How Hypnosis Can Help You
Clinical hypnosis is widely used to assist in
pain
control and to change
unwanted
habits. Hypnosis is also used for
motivation, enhancing memory
and to achieve
many other therapeutic gains.
Using hypnosis, the changes you want can come about easily and effectively.
Many clients have tried to
change life patterns for a long time, and know that will power alone isn't working for them.
This is because most of our behavioural patterns are
created subconsciously. When a person experiences trance or hypnosis, they don't have to
consciously think about their problem, or about what the therapist is saying because
the therapist is talking
to the subconscious part of the client's mind.
This is the part of the mind that is
dominant during a trance experience, it is the part of the mind that
automatically does what you need to do while you consciously tend to activity at
a more aware level. Driving a car is an example of the
"automatic" action. You can drive safely while thinking about
something else entirely because you subconscious mind knows how to drive and
"takes over" that behaviour when you need it to. During hypnosis, if the therapist operates
skillfully,
the client, who has all the resources to make effective change, will
subconsciously sort things out and make those changes for him or her self.
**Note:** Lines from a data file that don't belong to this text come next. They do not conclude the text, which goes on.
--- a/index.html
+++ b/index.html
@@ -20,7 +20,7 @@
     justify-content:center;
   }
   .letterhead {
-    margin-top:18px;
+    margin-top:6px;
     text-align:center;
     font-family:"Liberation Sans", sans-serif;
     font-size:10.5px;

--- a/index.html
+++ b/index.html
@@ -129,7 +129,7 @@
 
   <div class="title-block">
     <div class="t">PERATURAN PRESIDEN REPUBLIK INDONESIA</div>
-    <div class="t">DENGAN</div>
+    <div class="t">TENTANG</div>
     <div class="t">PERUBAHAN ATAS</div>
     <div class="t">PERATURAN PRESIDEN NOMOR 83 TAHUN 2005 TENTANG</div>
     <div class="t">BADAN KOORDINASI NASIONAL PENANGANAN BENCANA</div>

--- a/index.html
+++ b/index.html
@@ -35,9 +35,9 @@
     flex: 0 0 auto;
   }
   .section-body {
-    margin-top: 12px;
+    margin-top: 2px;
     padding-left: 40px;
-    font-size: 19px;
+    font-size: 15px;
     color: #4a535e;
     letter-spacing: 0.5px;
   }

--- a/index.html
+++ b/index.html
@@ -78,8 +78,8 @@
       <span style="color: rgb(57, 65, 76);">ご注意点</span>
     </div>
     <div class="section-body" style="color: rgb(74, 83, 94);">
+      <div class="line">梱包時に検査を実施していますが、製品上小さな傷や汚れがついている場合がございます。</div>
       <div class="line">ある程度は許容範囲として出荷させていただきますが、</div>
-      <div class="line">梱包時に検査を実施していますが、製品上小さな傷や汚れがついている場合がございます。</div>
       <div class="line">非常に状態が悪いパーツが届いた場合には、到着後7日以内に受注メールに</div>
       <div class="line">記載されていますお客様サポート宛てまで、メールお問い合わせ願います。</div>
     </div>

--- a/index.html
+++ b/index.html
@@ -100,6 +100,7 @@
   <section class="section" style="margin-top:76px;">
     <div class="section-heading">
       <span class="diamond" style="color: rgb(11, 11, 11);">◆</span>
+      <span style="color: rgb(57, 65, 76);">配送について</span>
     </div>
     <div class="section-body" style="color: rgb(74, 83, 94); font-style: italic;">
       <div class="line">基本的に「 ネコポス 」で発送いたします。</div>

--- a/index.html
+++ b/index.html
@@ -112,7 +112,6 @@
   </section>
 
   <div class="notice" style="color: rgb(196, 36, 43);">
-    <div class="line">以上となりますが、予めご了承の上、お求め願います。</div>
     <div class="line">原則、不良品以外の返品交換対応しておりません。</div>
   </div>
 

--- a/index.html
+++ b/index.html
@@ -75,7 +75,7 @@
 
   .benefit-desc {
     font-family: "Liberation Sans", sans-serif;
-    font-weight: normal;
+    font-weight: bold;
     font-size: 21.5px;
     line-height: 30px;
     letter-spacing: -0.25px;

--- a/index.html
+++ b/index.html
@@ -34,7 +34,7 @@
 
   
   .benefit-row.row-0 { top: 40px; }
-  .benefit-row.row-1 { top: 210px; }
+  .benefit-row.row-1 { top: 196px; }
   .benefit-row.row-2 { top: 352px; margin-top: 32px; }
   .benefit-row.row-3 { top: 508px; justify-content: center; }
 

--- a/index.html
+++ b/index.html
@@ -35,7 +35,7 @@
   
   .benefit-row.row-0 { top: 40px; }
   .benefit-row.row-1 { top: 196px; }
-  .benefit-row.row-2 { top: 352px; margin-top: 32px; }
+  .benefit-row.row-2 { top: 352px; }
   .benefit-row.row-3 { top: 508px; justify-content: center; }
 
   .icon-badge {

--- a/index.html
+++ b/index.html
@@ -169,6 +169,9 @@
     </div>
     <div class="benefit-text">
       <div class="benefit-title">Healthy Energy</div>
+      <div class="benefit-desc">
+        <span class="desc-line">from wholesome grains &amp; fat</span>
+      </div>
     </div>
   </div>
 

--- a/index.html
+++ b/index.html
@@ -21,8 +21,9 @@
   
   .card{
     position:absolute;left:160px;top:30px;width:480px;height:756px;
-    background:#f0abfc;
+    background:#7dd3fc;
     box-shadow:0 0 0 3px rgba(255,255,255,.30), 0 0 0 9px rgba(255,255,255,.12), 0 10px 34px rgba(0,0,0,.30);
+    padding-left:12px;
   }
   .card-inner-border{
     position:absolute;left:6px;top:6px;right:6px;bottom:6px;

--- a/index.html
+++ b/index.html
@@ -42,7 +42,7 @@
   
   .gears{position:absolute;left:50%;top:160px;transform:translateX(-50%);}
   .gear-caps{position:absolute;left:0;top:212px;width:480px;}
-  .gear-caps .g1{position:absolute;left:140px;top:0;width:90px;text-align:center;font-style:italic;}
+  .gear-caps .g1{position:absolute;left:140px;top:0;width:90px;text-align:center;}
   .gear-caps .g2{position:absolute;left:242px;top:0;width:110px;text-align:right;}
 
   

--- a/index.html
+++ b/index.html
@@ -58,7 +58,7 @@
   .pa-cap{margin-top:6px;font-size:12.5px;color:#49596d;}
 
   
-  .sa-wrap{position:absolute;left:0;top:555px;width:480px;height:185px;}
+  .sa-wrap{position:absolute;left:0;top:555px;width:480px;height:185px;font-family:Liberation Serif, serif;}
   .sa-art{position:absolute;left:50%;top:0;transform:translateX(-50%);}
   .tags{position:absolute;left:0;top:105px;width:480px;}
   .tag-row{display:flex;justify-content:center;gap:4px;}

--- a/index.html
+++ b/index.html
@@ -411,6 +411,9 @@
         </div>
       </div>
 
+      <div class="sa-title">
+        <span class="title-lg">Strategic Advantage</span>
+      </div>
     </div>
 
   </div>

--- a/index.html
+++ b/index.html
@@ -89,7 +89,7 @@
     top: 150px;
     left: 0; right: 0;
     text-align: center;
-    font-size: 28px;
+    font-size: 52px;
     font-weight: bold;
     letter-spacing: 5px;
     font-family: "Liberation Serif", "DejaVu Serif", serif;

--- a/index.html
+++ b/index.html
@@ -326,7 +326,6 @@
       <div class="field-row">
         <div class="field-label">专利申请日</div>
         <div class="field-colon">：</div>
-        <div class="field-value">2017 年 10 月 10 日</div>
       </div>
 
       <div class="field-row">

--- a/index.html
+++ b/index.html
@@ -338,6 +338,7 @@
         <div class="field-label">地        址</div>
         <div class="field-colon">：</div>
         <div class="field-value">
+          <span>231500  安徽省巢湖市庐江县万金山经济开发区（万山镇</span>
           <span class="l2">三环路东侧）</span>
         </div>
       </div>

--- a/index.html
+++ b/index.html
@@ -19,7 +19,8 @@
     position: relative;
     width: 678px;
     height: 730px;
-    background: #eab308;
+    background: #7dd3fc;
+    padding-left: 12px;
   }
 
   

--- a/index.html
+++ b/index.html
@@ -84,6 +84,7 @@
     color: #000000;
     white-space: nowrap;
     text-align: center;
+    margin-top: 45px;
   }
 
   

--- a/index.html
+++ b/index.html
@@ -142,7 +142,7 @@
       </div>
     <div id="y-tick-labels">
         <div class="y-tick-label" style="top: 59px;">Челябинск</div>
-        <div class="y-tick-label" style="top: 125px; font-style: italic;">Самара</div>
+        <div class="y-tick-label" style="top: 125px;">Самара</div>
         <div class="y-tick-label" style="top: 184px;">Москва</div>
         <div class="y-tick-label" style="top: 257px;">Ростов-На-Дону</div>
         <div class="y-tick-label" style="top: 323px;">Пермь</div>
When this is achieved, the changes created are therapeutic and long
lasting.
Hypnosis has a long and effective history of bringing change to
people's lives and we know of no client who has
experienced trance and not had a positive and beneficial change.
Trance or hypnosis is a natural state, one you are very familiar with
although you may not call it by that name.
As you have just read, most of us have driven from one
destination to another only to arrive with no memory of parts of the
journey. Your subconscious mind was ensuring your safety, performing a learned
behaviour (driving), while your conscious mind was engrossed in other
things. During the journey, your brain waves had slowed to the Alpha level of 8
- 12 Hz a second. You were “there, but not there”.
Hypnosis is very similar
to this state. Another common example is
daydreaming. Perhaps in a meeting, in a lecture or at work you have found yourself daydreaming and not really noticing what was
going on around you, effectively you had dropped into a comfortable trance
state.
Children and hypnosis...
Children are particularly skilled at this. A child can become so
engrossed in drawing, playing, or watching
TV that it is as if he doesn’t hear when
spoken to. The child is not being deliberately rude, he has simply accessed a very
focused state and become less aware of what is going on around him. This is
known as natural trance. It happens to all of us, not just to children.
Modern
research shows that the analytical part of our brain, the rational, logical
side, operates at its optimum in 90-120 minute blocks. After this length of time
we find ourselves daydreaming a little, or lacking concentration. Effectively,
this daydreaming is simply our brain taking a short break, refreshing itself.
When this
happens, the creative but less analytical part of the brain becomes dominant.
Hypnosis mirrors this, and when the creative part of the brain is influential, we can
make lasting change.
Did you know that...
It was
back in 1958, that the American Medical Association accepted
clinical hypnosis as an adjunct to standard medical care.
It
recommended that hypnosis instruction be included in the
curricula of American medical schools and postgraduate
training centers.
Still, according to an
American survey published nearly 40 years later, in the 1996 issue of the
American Journal of
Clinical Hypnosis, 79%
of the doctors and therapists interviewed had no prior knowledge of hypnosis and
even fewer had experienced clinical hypnotherapy themselves.
Unfortunately this
still the situation here in Australia even now.
Therefore, if your doctor or
therapist does not mention hypnotherapy as an adjunct to your care, it could
simply be because he or she may lack sufficient knowledge or training in this
highly specialized field. In addition, hypnotherapy sessions take time, and
this can, perhaps, prohibit your doctor or therapist from incorporating
hypnotherapy into their overall treatment. However,
your doctor or therapist
has the discretion
to refer you to a
hypnotherapist and you,
as the patient, have
the right to go to a hypnotherapist as an adjunct to your standard medical care.